━━━ Excerpted records
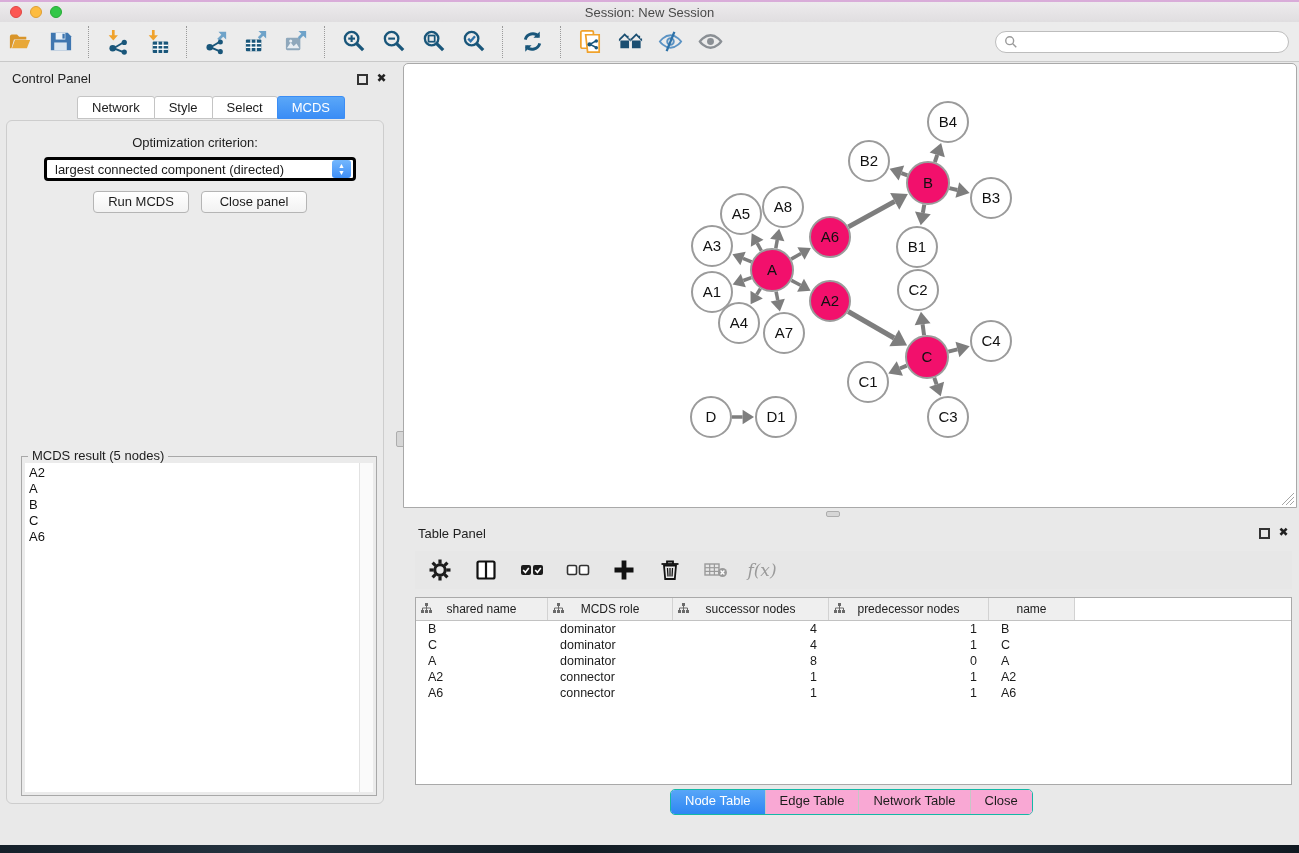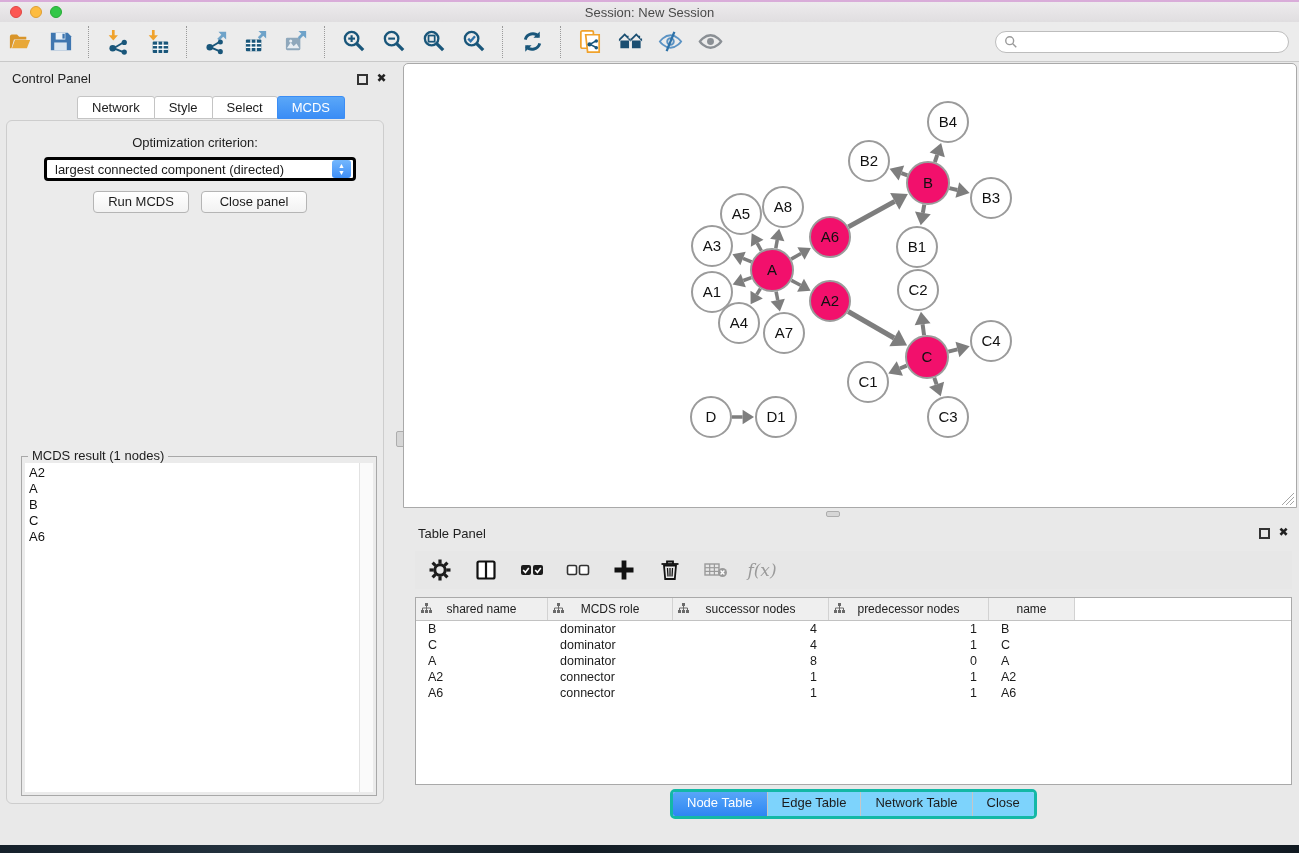--- a/index.html
+++ b/index.html
@@ -63,22 +63,22 @@
   #fx-label{font-family:"DejaVu Serif","Liberation Serif",serif;font-style:italic;font-size:17px;color:#9a9a9a;}
   #ntable{position:absolute;left:415px;top:597px;width:877px;height:188px;background:#fff;
     border:1px solid #A9A9A9;box-sizing:border-box;overflow:hidden;}
   #ntable-header{display:flex;height:22px;border-bottom:1px solid #C2C2C2;}
   .hcell{background:#EFEFEF;border-right:1px solid #D2D2D2;box-sizing:border-box;display:flex;
     align-items:center;justify-content:center;font-size:12px;color:#222;position:relative;}
   .hcell svg{position:absolute;left:5px;top:5px;}
   .trow{display:flex;height:16px;align-items:center;}
   .tcell{font-size:12.5px;box-sizing:border-box;padding:0 12px;white-space:nowrap;}
   #bottom-tabs{position:absolute;left:670px;top:789px;display:flex;height:24px;
-    border:3px solid #14b8a6;border-radius:5px;overflow:hidden;background:#fff;}
-  .btab{padding:0 14px;line-height:22px;font-size:13px;border-right:1px solid #C6C6C6;cursor:pointer;background:#7dd3fc;}
+    border:1px solid #14b8a6;border-radius:5px;overflow:hidden;background:#fff;}
+  .btab{padding:0 14px;line-height:22px;font-size:13px;border-right:1px solid #C6C6C6;cursor:pointer;background:#f9a8d4;}
   .btab:last-child{border-right:none;}
   .btab.sel{background:linear-gradient(#58A6F8,#2E86F3);color:#fff;}
   
   #statusbar{position:absolute;left:0;top:815px;width:1299px;height:30px;background:#EDEDED;
     border-top:1px solid #C6C6C6;box-sizing:border-box;}
   #list-btn{position:absolute;left:12px;top:6px;width:26px;height:22px;background:linear-gradient(#FDFDFD,#F0F0F0);
     border:1px solid #B9B9B9;border-radius:3px;display:flex;align-items:center;justify-content:center;cursor:pointer;}
   #memory-btn{position:absolute;right:8px;top:6px;height:23px;background:linear-gradient(#FFFFFF,#F4F4F4);
     border:1px solid #BFBFBF;border-radius:3px;display:flex;align-items:center;gap:6px;padding:0 10px;cursor:pointer;font-size:12.5px;}
   #memory-dot{width:11px;height:11px;border-radius:50%;background:#1FA52A;}
@@ -274,21 +274,21 @@
       <span class="val">largest connected component (directed)</span>
       <span class="stepper">
           <span>▲</span>
           <span>▼</span>
         </span>
     </div>
     <div class="pbtn" style="left:86px;top:70px;width:96px;">Run MCDS</div>
     <div class="pbtn" style="left:194px;top:70px;width:106px;">Close panel</div>
 
     <div id="mcds-fieldset">
-      <div id="mcds-legend">MCDS result (1 nodes)</div>
+      <div id="mcds-legend">MCDS result (5 nodes)</div>
       <div id="mcds-list">
           <div class="mcds-item">A2</div>
           <div class="mcds-item">A</div>
           <div class="mcds-item">B</div>
           <div class="mcds-item">C</div>
           <div class="mcds-item">A6</div>
         </div>
       <div id="mcds-scroll"></div>
     </div>
   </div>

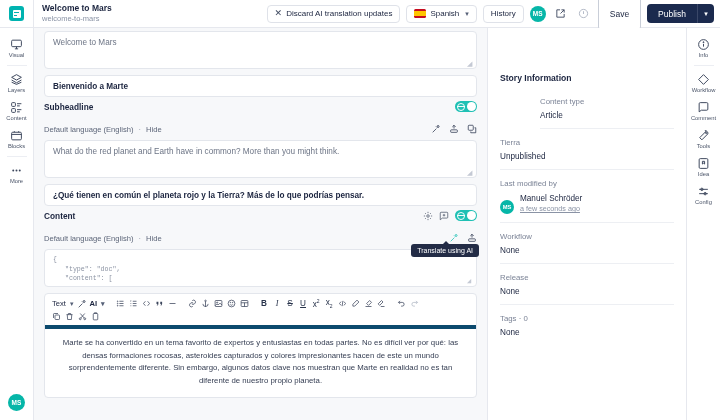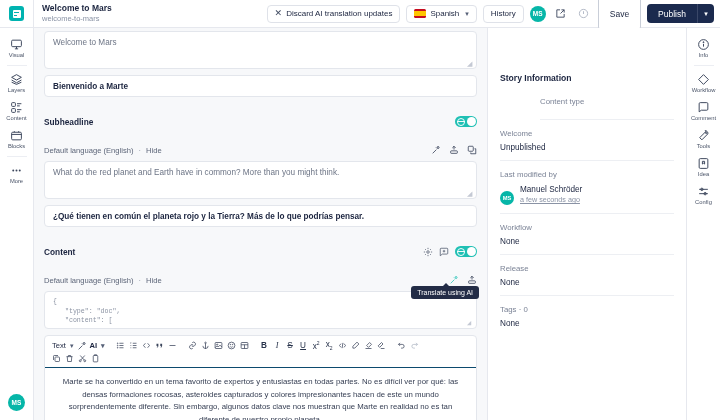--- a/index.html
+++ b/index.html
@@ -114,39 +114,39 @@
     background: #fff; border: 1px solid #e3e6ec; border-radius: 4px;
     font-size: 8.2px; color: #6d7586; padding: 6px 8px; position: relative;
   }
   .field-input.tall { height: 38px; }
   .field-input.translated { color: #1b243f; font-weight: bold; margin-top: 6px; height: 22px; display:flex; align-items:center; }
   .resize-grip {
     position: absolute; right: 2px; bottom: 1px; width: 7px; height: 7px;
     color: #c4c9d4; font-size: 7px; line-height: 7px;
   }
 
-  .sec-head { display: flex; align-items: center; margin-top: 19px; }
+  .sec-head { display: flex; align-items: center; margin-top: 4px; }
   .sec-title { font-size: 8.3px; font-weight: bold; color: #1b243f; }
   .sec-head-right { margin-left: auto; display: flex; align-items: center; gap: 6px; }
 
   .toggle {
     width: 22px; height: 11px; border-radius: 7px; background: #1fc0b4;
     display: flex; align-items: center; padding: 1px; cursor: pointer;
     justify-content: flex-end; position: relative;
   }
   .toggle .knob { width: 9px; height: 9px; border-radius: 50%; background: #fff; }
   .toggle .globe {
     position: absolute; left: 2px; top: 1.5px; width: 8px; height: 8px; border-radius: 50%;
     border: 1px solid #ffffff; opacity: .95;
   }
   .toggle .globe:after {
     content: ""; position: absolute; left: -1px; top: 2.5px; width: 8px; height: 1px; background: #fff;
   }
 
-  .lang-row { display: flex; align-items: center; margin-top: 18px; }
+  .lang-row { display: flex; align-items: center; margin-top: 12px; }
   .lang-text { font-size: 7.6px; color: #5d6679; }
   .lang-dot { font-size: 7.6px; color: #9aa2b1; margin: 0 5px; }
   .lang-hide { font-size: 7.6px; color: #5d6679; cursor: pointer; }
   .lang-row-right { margin-left: auto; display: flex; align-items: center; gap: 8px; }
 
   .code-box {
     margin-top: 6px; background: #fff; border: 1px solid #e3e6ec; border-radius: 4px;
     height: 38px; overflow: hidden; padding: 5px 8px; position: relative;
     font-family: "Liberation Mono", monospace; font-size: 6.6px; color: #8b93a3; line-height: 9.5px;
   }
@@ -161,21 +161,21 @@
     border-left: 3px solid transparent; border-right: 3px solid transparent;
     border-bottom: 3px solid #232c46;
   }
 
   
   .editor {
     margin-top: 6px; background: #fff; border: 1px solid #e3e6ec; border-radius: 4px;
     overflow: hidden;
   }
   .editor-toolbar {
-    padding: 3px 5px 2px; border-bottom: 1px solid #0c4a6e;
+    padding: 3px 5px 2px; border-bottom: 4px solid #0c4a6e;
     display: flex; flex-wrap: wrap; align-items: center; gap: 0px;
   }
   .tb-item {
     height: 13px; min-width: 13px; display: flex; align-items: center; justify-content: center;
     color: #3c465c; cursor: pointer; padding: 0 2px;
   }
   .tb-text { font-size: 7.6px; color: #1b243f; padding: 0 2px; display:flex; align-items:center; gap:2px; }
   .tb-ai { font-size: 7.6px; font-weight: bold; color: #1b243f; display:flex; align-items:center; gap:2px; padding: 0 2px; text-align: center;}
   .tb-sep { width: 7px; }
   .tb-letter { font-size: 8.2px; color: #28334b; }
@@ -622,24 +622,25 @@
         </div>
 
       </div>
     </div>
 
     <div class="infopanel">
       <div class="info-title">Story Information</div>
 
       <div class="info-group first">
         <div class="info-label">Content type</div>
+        <div class="info-value">Article</div>
       </div>
 
       <div class="info-group">
-        <div class="info-label">Welcome</div>
+        <div class="info-label">Tierra</div>
         <div class="info-value">Unpublished</div>
       </div>
 
       <div class="info-group">
         <div class="info-label">Last modified by</div>
         <div class="lm-row">
           <div class="lm-av">MS</div>
           <div>
             <div class="lm-name">Manuel Schröder</div>
             <div class="lm-time">a few seconds ago</div>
━━━━━━
**Aim of the task:**
Word for word, give back each entry from above, but skip any picture.

**Result for this exercise:**
--- a/index.html
+++ b/index.html
@@ -63,22 +63,22 @@
   #fx-label{font-family:"DejaVu Serif","Liberation Serif",serif;font-style:italic;font-size:17px;color:#9a9a9a;}
   #ntable{position:absolute;left:415px;top:597px;width:877px;height:188px;background:#fff;
     border:1px solid #A9A9A9;box-sizing:border-box;overflow:hidden;}
   #ntable-header{display:flex;height:22px;border-bottom:1px solid #C2C2C2;}
   .hcell{background:#EFEFEF;border-right:1px solid #D2D2D2;box-sizing:border-box;display:flex;
     align-items:center;justify-content:center;font-size:12px;color:#222;position:relative;}
   .hcell svg{position:absolute;left:5px;top:5px;}
   .trow{display:flex;height:16px;align-items:center;}
   .tcell{font-size:12.5px;box-sizing:border-box;padding:0 12px;white-space:nowrap;}
   #bottom-tabs{position:absolute;left:670px;top:789px;display:flex;height:24px;
-    border:3px solid #14b8a6;border-radius:5px;overflow:hidden;background:#fff;}
-  .btab{padding:0 14px;line-height:22px;font-size:13px;border-right:1px solid #C6C6C6;cursor:pointer;background:#7dd3fc;}
+    border:1px solid #14b8a6;border-radius:5px;overflow:hidden;background:#fff;}
+  .btab{padding:0 14px;line-height:22px;font-size:13px;border-right:1px solid #C6C6C6;cursor:pointer;background:#f9a8d4;}
   .btab:last-child{border-right:none;}
   .btab.sel{background:linear-gradient(#58A6F8,#2E86F3);color:#fff;}
   
   #statusbar{position:absolute;left:0;top:815px;width:1299px;height:30px;background:#EDEDED;
     border-top:1px solid #C6C6C6;box-sizing:border-box;}
   #list-btn{position:absolute;left:12px;top:6px;width:26px;height:22px;background:linear-gradient(#FDFDFD,#F0F0F0);
     border:1px solid #B9B9B9;border-radius:3px;display:flex;align-items:center;justify-content:center;cursor:pointer;}
   #memory-btn{position:absolute;right:8px;top:6px;height:23px;background:linear-gradient(#FFFFFF,#F4F4F4);
     border:1px solid #BFBFBF;border-radius:3px;display:flex;align-items:center;gap:6px;padding:0 10px;cursor:pointer;font-size:12.5px;}
   #memory-dot{width:11px;height:11px;border-radius:50%;background:#1FA52A;}
@@ -274,21 +274,21 @@
       <span class="val">largest connected component (directed)</span>
       <span class="stepper">
           <span>▲</span>
           <span>▼</span>
         </span>
     </div>
     <div class="pbtn" style="left:86px;top:70px;width:96px;">Run MCDS</div>
     <div class="pbtn" style="left:194px;top:70px;width:106px;">Close panel</div>
 
     <div id="mcds-fieldset">
-      <div id="mcds-legend">MCDS result (1 nodes)</div>
+      <div id="mcds-legend">MCDS result (5 nodes)</div>
       <div id="mcds-list">
           <div class="mcds-item">A2</div>
           <div class="mcds-item">A</div>
           <div class="mcds-item">B</div>
           <div class="mcds-item">C</div>
           <div class="mcds-item">A6</div>
         </div>
       <div id="mcds-scroll"></div>
     </div>
   </div>

--- a/index.html
+++ b/index.html
@@ -114,39 +114,39 @@
     background: #fff; border: 1px solid #e3e6ec; border-radius: 4px;
     font-size: 8.2px; color: #6d7586; padding: 6px 8px; position: relative;
   }
   .field-input.tall { height: 38px; }
   .field-input.translated { color: #1b243f; font-weight: bold; margin-top: 6px; height: 22px; display:flex; align-items:center; }
   .resize-grip {
     position: absolute; right: 2px; bottom: 1px; width: 7px; height: 7px;
     color: #c4c9d4; font-size: 7px; line-height: 7px;
   }
 
-  .sec-head { display: flex; align-items: center; margin-top: 19px; }
+  .sec-head { display: flex; align-items: center; margin-top: 4px; }
   .sec-title { font-size: 8.3px; font-weight: bold; color: #1b243f; }
   .sec-head-right { margin-left: auto; display: flex; align-items: center; gap: 6px; }
 
   .toggle {
     width: 22px; height: 11px; border-radius: 7px; background: #1fc0b4;
     display: flex; align-items: center; padding: 1px; cursor: pointer;
     justify-content: flex-end; position: relative;
   }
   .toggle .knob { width: 9px; height: 9px; border-radius: 50%; background: #fff; }
   .toggle .globe {
     position: absolute; left: 2px; top: 1.5px; width: 8px; height: 8px; border-radius: 50%;
     border: 1px solid #ffffff; opacity: .95;
   }
   .toggle .globe:after {
     content: ""; position: absolute; left: -1px; top: 2.5px; width: 8px; height: 1px; background: #fff;
   }
 
-  .lang-row { display: flex; align-items: center; margin-top: 18px; }
+  .lang-row { display: flex; align-items: center; margin-top: 12px; }
   .lang-text { font-size: 7.6px; color: #5d6679; }
   .lang-dot { font-size: 7.6px; color: #9aa2b1; margin: 0 5px; }
   .lang-hide { font-size: 7.6px; color: #5d6679; cursor: pointer; }
   .lang-row-right { margin-left: auto; display: flex; align-items: center; gap: 8px; }
 
   .code-box {
     margin-top: 6px; background: #fff; border: 1px solid #e3e6ec; border-radius: 4px;
     height: 38px; overflow: hidden; padding: 5px 8px; position: relative;
     font-family: "Liberation Mono", monospace; font-size: 6.6px; color: #8b93a3; line-height: 9.5px;
   }
@@ -161,21 +161,21 @@
     border-left: 3px solid transparent; border-right: 3px solid transparent;
     border-bottom: 3px solid #232c46;
   }
 
   
   .editor {
     margin-top: 6px; background: #fff; border: 1px solid #e3e6ec; border-radius: 4px;
     overflow: hidden;
   }
   .editor-toolbar {
-    padding: 3px 5px 2px; border-bottom: 1px solid #0c4a6e;
+    padding: 3px 5px 2px; border-bottom: 4px solid #0c4a6e;
     display: flex; flex-wrap: wrap; align-items: center; gap: 0px;
   }
   .tb-item {
     height: 13px; min-width: 13px; display: flex; align-items: center; justify-content: center;
     color: #3c465c; cursor: pointer; padding: 0 2px;
   }
   .tb-text { font-size: 7.6px; color: #1b243f; padding: 0 2px; display:flex; align-items:center; gap:2px; }
   .tb-ai { font-size: 7.6px; font-weight: bold; color: #1b243f; display:flex; align-items:center; gap:2px; padding: 0 2px; text-align: center;}
   .tb-sep { width: 7px; }
   .tb-letter { font-size: 8.2px; color: #28334b; }
@@ -622,24 +622,25 @@
         </div>
 
       </div>
     </div>
 
     <div class="infopanel">
       <div class="info-title">Story Information</div>
 
       <div class="info-group first">
         <div class="info-label">Content type</div>
+        <div class="info-value">Article</div>
       </div>
 
       <div class="info-group">
-        <div class="info-label">Welcome</div>
+        <div class="info-label">Tierra</div>
         <div class="info-value">Unpublished</div>
       </div>
 
       <div class="info-group">
         <div class="info-label">Last modified by</div>
         <div class="lm-row">
           <div class="lm-av">MS</div>
           <div>
             <div class="lm-name">Manuel Schröder</div>
             <div class="lm-time">a few seconds ago</div>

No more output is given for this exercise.